Es sei sehr abhängig von den Schultypen. In den Pflichtschulen und den Gymnasien sei das einfacher, im berufsbildenden Bereich dagegen deutlich schwieriger. Ein absolutes Muss sei der katholische Glaube freilich nicht. Klar sei, dass es sich bei den Ordensschulen um christliche Schulen und auch eine Einführung in die Kultur des Christentums handle. „Jemand, der an der Schule ist, muss sich identifizieren können“, sagt Ex-Direktorin Schwester Andrea Eberhart. „Man muss das mittragen können.“

 

Kein pastoraler Terrorismus

Religion sei vielfach aber nicht der Hauptgrund, warum Familien ihre Kinder in eine Ordensschule schicken, bestätigt Luftensteiner eine Umfrage, die der Hauptverband der katholischen Elternvereine vor einigen Jahren durchgeführt hat. Schulklima, wenig Gewalt, Förderung oder soziales Engagement lagen als Motive für die Wahl einer katholischen (nicht zwingend von einem Orden betriebenen) Schule deutlich vor den christlichen Werten. Dafür sind die Eltern auch bereit zu zahlen.

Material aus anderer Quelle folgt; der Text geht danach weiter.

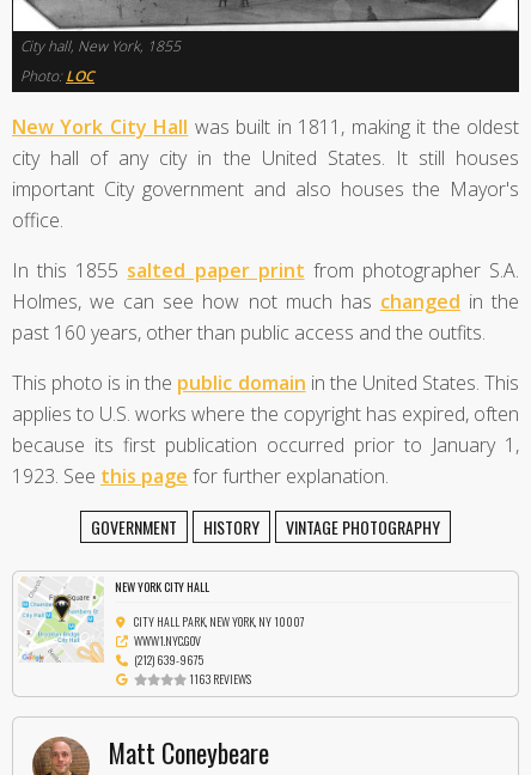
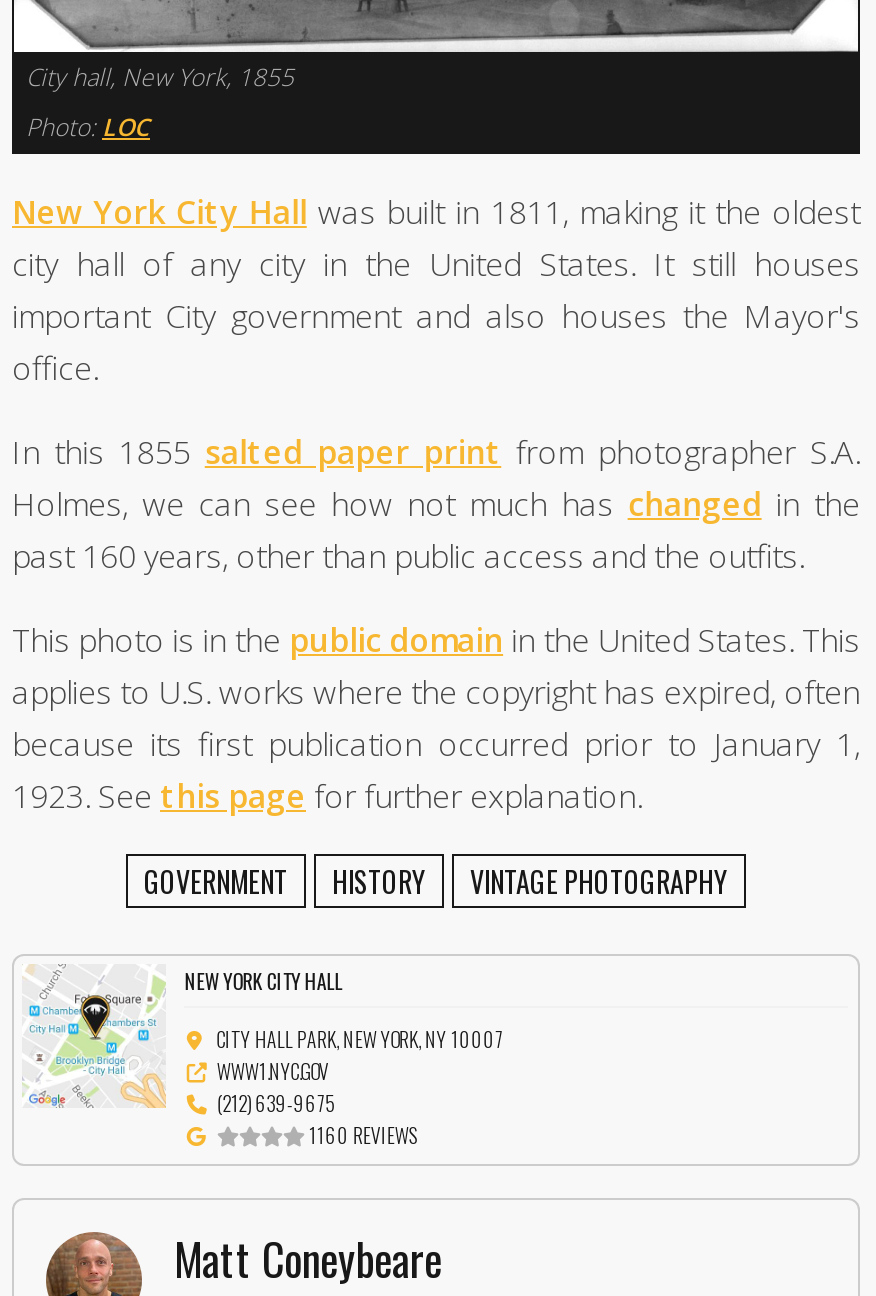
[189,670,252,688] 1163 REVIEWS -> [309,1120,417,1150] 1160 REVIEWS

„Für uns gehört die Religion zu einer ganzheitlichen Betrachtung des Menschen dazu“, sagt Luftensteiner. „Wir sehen den Einsatz für Religion aber nicht als pastoralen Terrorismus.“ Er schätzt grob, dass rund 70 Prozent der Schüler an Ordensschulen katholisch seien.

Auf einen Blick

234 Ordensschulen mit insgesamt rund 50.000 Schülern gibt es in Österreich. Sie machen 70 Prozent der katholischen Privatschulen aus. Die Lehrer an diesen Schulen werden vom Staat bezahlt, der Rest wird mit Schulgeld abgedeckt. Das katholische Privatschulwesen insgesamt ist mit einem Anteil von 6,5 Prozent aller Schüler der größte Privatschulerhalter.